## Task input
Segment Open

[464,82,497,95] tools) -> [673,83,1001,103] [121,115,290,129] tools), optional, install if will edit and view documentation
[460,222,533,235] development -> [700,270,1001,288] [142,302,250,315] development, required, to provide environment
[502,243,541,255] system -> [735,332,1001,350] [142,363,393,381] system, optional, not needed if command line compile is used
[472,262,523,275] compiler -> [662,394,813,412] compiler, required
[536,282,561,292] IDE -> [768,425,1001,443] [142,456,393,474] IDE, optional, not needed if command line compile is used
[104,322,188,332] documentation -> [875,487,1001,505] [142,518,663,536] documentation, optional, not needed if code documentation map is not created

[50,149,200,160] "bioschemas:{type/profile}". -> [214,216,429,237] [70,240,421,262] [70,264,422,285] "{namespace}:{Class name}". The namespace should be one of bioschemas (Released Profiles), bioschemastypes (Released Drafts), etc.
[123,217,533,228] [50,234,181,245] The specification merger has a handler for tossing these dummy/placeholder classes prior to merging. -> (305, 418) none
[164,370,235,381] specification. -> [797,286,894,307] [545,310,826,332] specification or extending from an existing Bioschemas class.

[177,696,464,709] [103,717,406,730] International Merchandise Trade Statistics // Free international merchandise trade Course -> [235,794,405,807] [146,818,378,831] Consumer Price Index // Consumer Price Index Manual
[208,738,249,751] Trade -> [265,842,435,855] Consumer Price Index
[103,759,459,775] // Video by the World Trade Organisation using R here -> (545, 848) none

Segment Closed
Segment Open

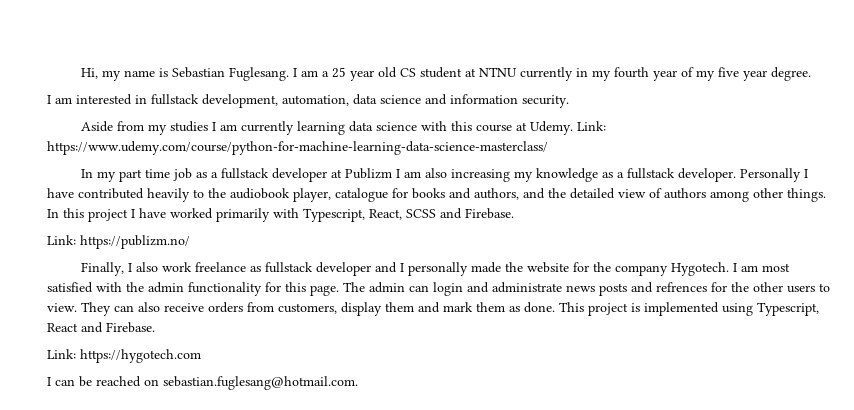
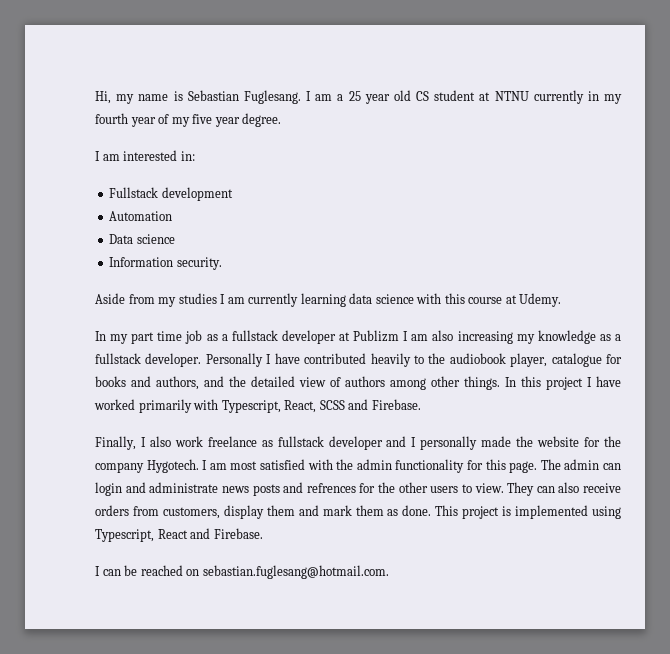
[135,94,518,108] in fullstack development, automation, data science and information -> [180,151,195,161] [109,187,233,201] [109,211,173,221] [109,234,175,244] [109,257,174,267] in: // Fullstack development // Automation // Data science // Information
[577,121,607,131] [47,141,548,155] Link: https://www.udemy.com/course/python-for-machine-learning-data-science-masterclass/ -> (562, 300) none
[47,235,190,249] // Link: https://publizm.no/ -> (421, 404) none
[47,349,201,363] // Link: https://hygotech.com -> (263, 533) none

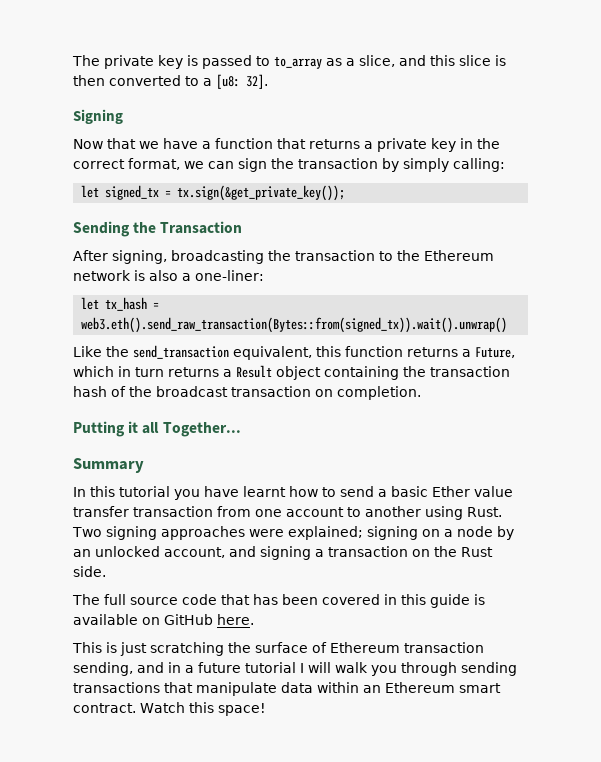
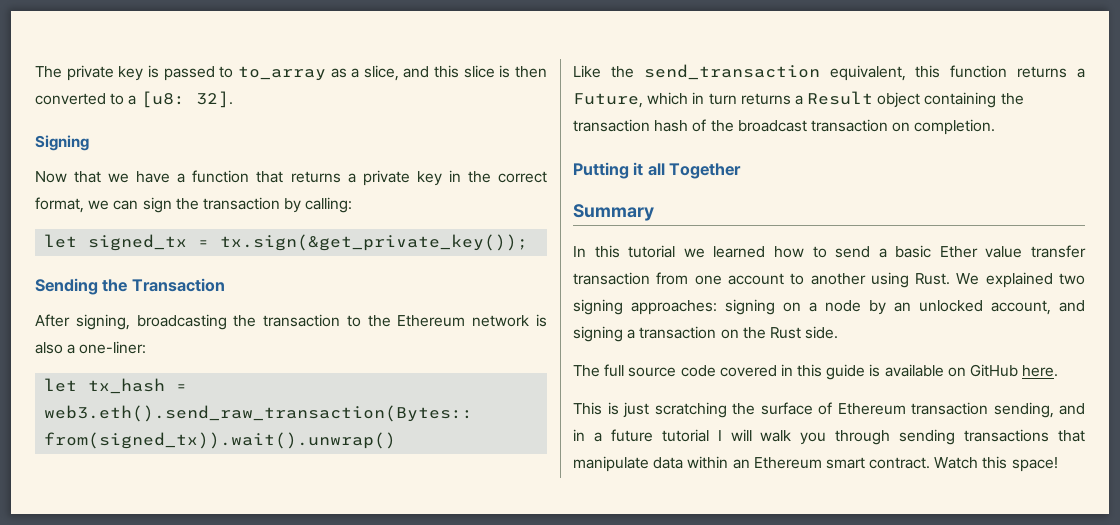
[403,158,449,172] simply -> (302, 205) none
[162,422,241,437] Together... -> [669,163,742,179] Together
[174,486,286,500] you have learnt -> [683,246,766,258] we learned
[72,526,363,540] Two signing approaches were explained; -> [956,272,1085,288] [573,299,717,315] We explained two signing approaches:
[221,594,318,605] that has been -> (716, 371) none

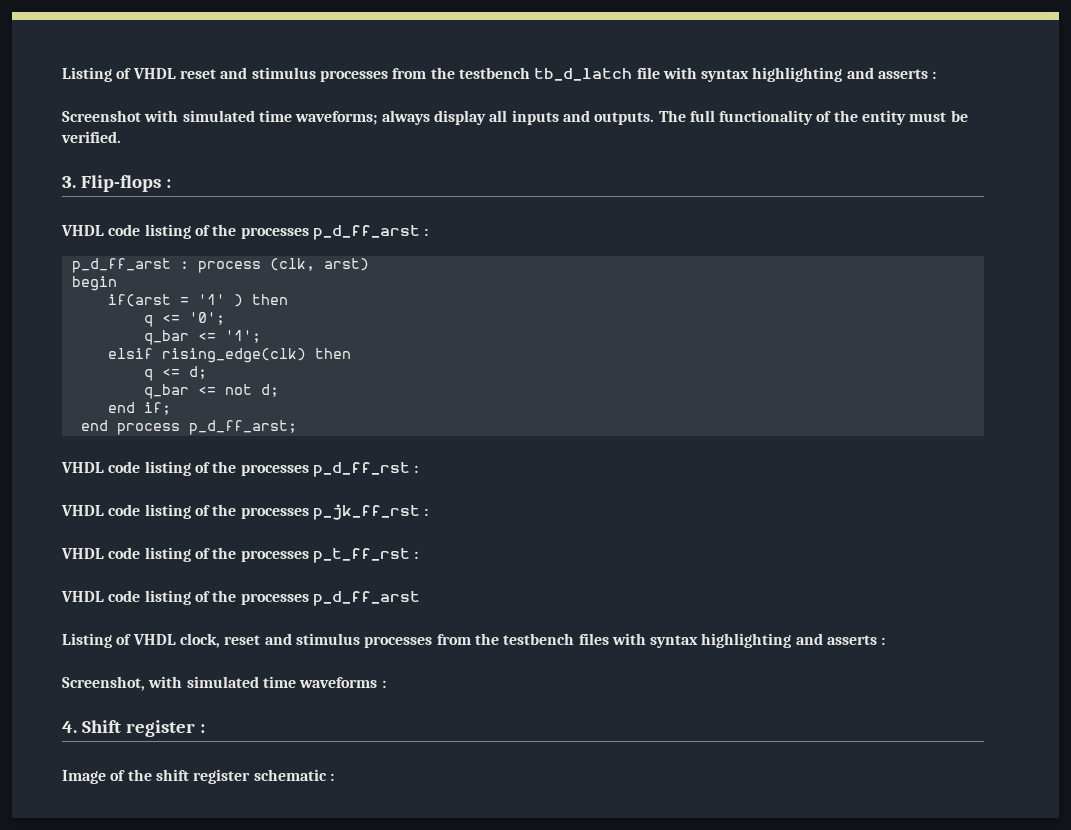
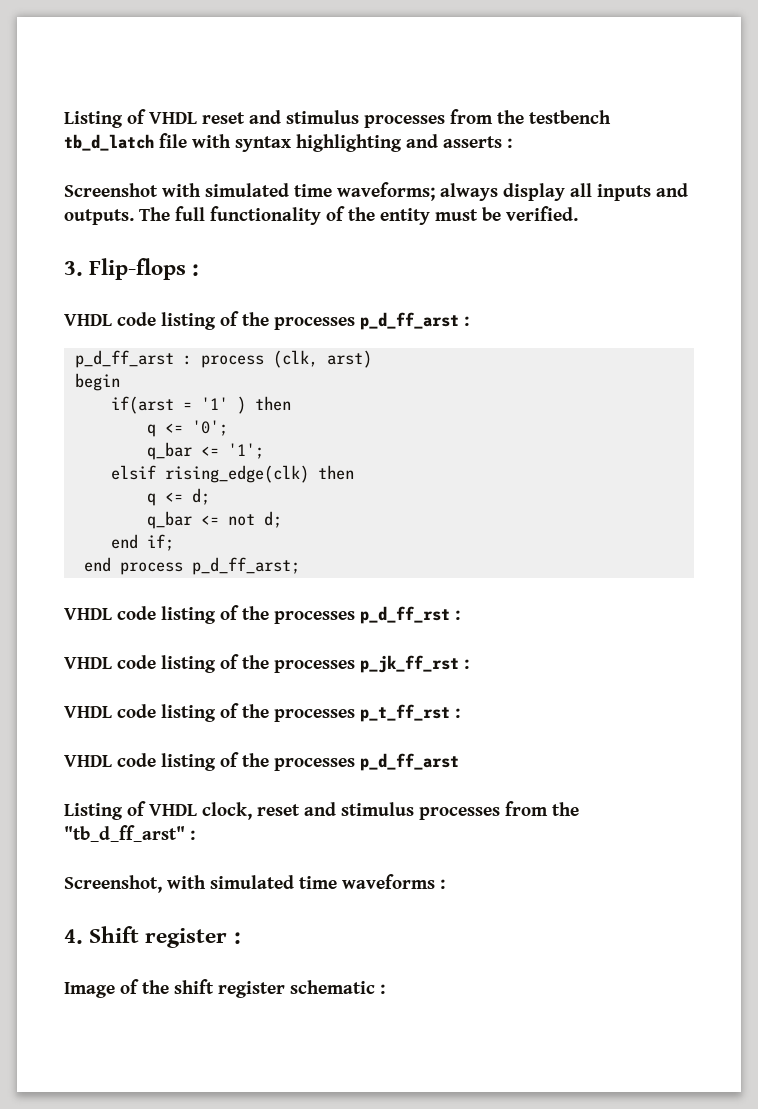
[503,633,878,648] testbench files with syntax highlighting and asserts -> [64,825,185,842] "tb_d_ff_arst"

Segment Closed
Segment Open

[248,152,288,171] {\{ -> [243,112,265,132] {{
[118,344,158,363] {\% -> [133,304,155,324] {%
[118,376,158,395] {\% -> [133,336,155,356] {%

Segment Closed

## About this task
Could you write out exactly the lines of the data above that run from the one holding "[47,235,190,249] // Link: https://publizm.no/" to the one holding "[503,633,878,648] testbench files", with both ends in and all pictures out?

## Solved exercise
[47,235,190,249] // Link: https://publizm.no/ -> (421, 404) none
[47,349,201,363] // Link: https://hygotech.com -> (263, 533) none

[403,158,449,172] simply -> (302, 205) none
[162,422,241,437] Together... -> [669,163,742,179] Together
[174,486,286,500] you have learnt -> [683,246,766,258] we learned
[72,526,363,540] Two signing approaches were explained; -> [956,272,1085,288] [573,299,717,315] We explained two signing approaches:
[221,594,318,605] that has been -> (716, 371) none

[503,633,878,648] testbench files with syntax highlighting and asserts -> [64,825,185,842] "tb_d_ff_arst"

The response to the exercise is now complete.